\name{twoord.plot}
\alias{twoord.plot}
\title{ Plot with two ordinates }
\description{
 Two sets of values are displayed on the same plot with different ordinate
 scales on the left and right.
}
\usage{
 twoord.plot(lx,ly,rx,ry,data=NULL,xlim=NULL,lylim=NULL,rylim=NULL,
 mar=c(5,4,4,4),lcol=1,rcol=2,xlab="",ylab="",rylab="",lpch=1,rpch=2,
 type="b",xtickpos=NULL,xticklab=NULL,halfwidth=0.4,axislab.cex=1,...)
}
\arguments{
 \item{lx,ly,rx,ry}{y and optional x values for the plot}
 \item{data}{an optional data frame from which to obtain the above values}
 \item{xlim}{optional x limits as in \samp{plot}}
 \item{lylim,rylim}{optional y limits for the left and right axes
  respectively}
 \item{mar}{optional margin adjustment, defaults to \samp{c(5,4,4,4)}}
 \item{lcol,rcol}{colors to distinguish the two sets of values}
 \item{xlab,ylab}{axis labels as in \samp{plot}}
 \item{rylab}{label for the right axis}
 \item{lpch,rpch}{plot symbols to distinguish the two sets of values}
 \item{type}{as in \samp{plot}}
 \item{xtickpos}{Optional positions for x-axis tick labels.}
 \item{xticklab}{Optional labels for x-axis. Useful for things like dates.}
 \item{halfwidth}{Half the width of the bars in user units. The bars are
  centered on successive integers if no \samp{x} values are supplied.}
 \item{axislab.cex}{Character expansion for the axis labels and tick labels.}
 \item{...}{additional arguments passed to \samp{plot}.}
}
\value{nil}
\details{
 \samp{twoord.plot} automates the process of displaying two sets of
 values that have different ranges on the same plot. It is principally
 useful in illustrating some relationship between the values across the
 observations. It is assumed that the \samp{lx} and \samp{rx} values
 are at least adjacent, and probably overlapping.
 
 It is best to pass all the arguments \samp{lx, ly, rx, ry}, but the
 function will attempt to substitute sensible x values if one or two
 are missing.

 If at least one of the \samp{type} arguments is "bar", bars will be plotted instead of
 points or lines. It is best to plot the bars first (i.e. relative to the left axis)

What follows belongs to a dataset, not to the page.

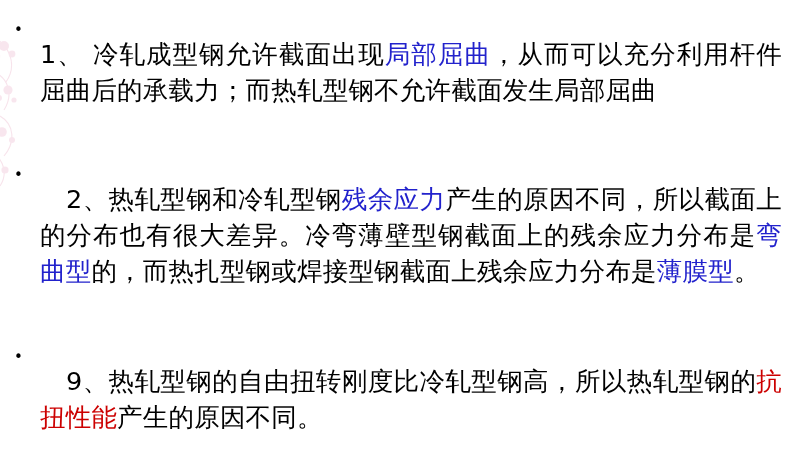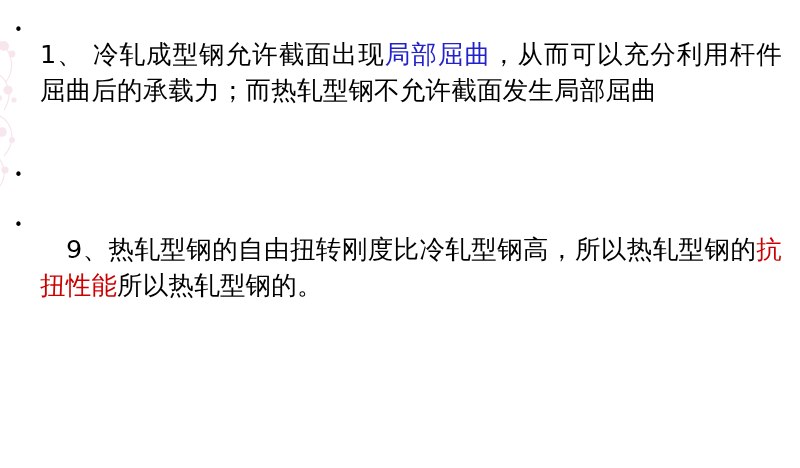"2、热轧型钢和冷轧型钢残余应力产生的原因不同，所以截面上的分布也有很大差异。冷弯" p.para { html: none -> <p> <span></span><span>2、热轧型钢和冷轧型钢</span><span>残余应力</span><span>产生的原因不同，所以截面上的分布也有很大差异。冷弯薄壁型钢截面上的残余应力分布是</span><span>弯曲型</span><span>的，而热扎型钢或焊接型钢截面上残余应力分布是</span><span>薄膜型</span><span>。</span> </p> }
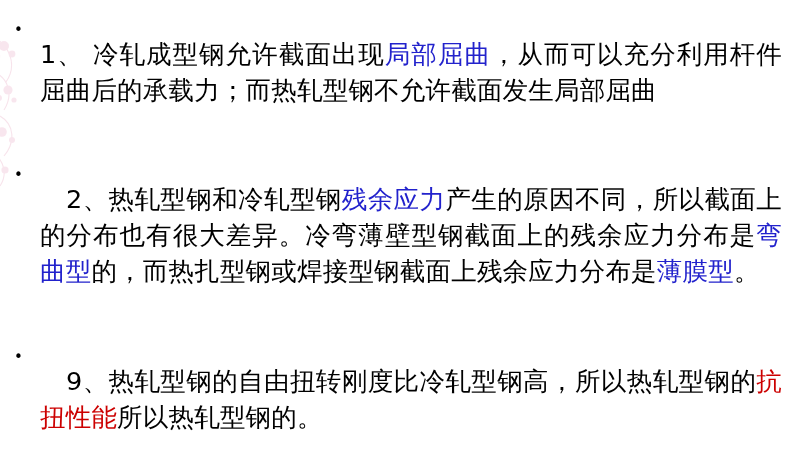"所以热轧型钢的。" span { text: 所以热轧型钢的 -> 产生的原因不同 }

 if the other type is points or lines, as the bars will usually obscure at least some
 of the points or lines. Using NA for the color of the bars will partially correct
 this. If both types are to be bars, remember to pass somewhat different x values or
 the bars will be overlaid.

 Note that more values can be added to the plot using \samp{points} or \samp{lines},
 but remember that these will be plotted relative to the right ordinate, and the
 \samp{rylim} argument may need to be set so that more extreme points in subsequent
 series will be within the plot area.
}
\note{
 There are many objections to the use of plots with two different 
 ordinate scales, and some of them are even sensible and supported by 
 controlled observation. Many of the objections rest on assertions that the 
 spatial arrangement of the values plotted will override all other 
 evidence. Here are two:
 
 The viewer will assume that the vertical position of the data points 
 indicates a quantitative relationship.
 
 To some extent. It is probably not a good idea to have the spatial 
 relationship of the points opposed to their numerical relationship. That 
 is to say, if one set of values is in the range of 0-10 and the other 
 20-100, it is best to arrange the plot so that the latter values are 
 not plotted below the former.
 
 The viewer will assume that an intersection of lines indicates an 
 intersection of values.
 
 If the visual elements representing values can be arranged to avoid 
 intersections, so much the better. Many people have no trouble 
 distinguishing which visual elements are linked to which axis as long as 
 they are both coded similarly, usually with colors and/or symbols. In the 
 special case where there is an underlying relationship between the two 
 such as the probability of that value occurring under some conditions, it 
 may help to mark the point(s) where this occurs.
 
 It may be useful to consider \samp{gap.plot} as an alternative.
}
\author{Jim Lemon (thanks to Christophe Dutang for the idea of using bars
 and lines in the same plot, Clair Crossupton for pointing out that
 dates on the x-axis weren't very good and Jacob Kasper for the axis
 character expansion.)}
\seealso{\link{plot}}
\examples{
 twoord.plot(2:10,seq(3,7,by=0.5)+rnorm(9),
  1:15,rev(60:74)+rnorm(15),xlab="Sequence",
  ylab="Ascending values",rylab="Descending values",
  main="Plot with two ordinates - points and lines")
 twoord.plot(2:10,seq(3,7,by=0.5)+rnorm(9),
  1:15,rev(60:74)+rnorm(15),xlab="Sequence",
  ylab="Ascending values",rylab="Descending values",
  main="Plot with two ordinates - bars on the left",
  type=c("bar","l"),lcol=3,rcol=4)
 twoord.plot(2:10,seq(3,7,by=0.5)+rnorm(9),
  1:15,rev(60:74)+rnorm(15),xlab="Sequence",
  ylab="Ascending values",rylab="Descending values",
  main="Plot with two ordinates - bars on the right",
  type=c("b","bar"),lcol=2,rcol=NA,halfwidth=0.2)
 # histogram with density curve overlaid
 xhist<-hist(rnorm(100),plot=FALSE)
 xdens<-dnorm(seq(-2,2,by=0.05))
 twoord.plot(xhist$mids,xhist$counts,seq(-2,2,by=0.05),
 xdens,type=c("bar","l"),lcol=4,rcol=2,ylab="Counts",
 rylab="Density",main="Histogram and density curve",
 halfwidth=0.2,lylim=c(0,25),rylim=c(0,0.45))
}
\keyword{misc}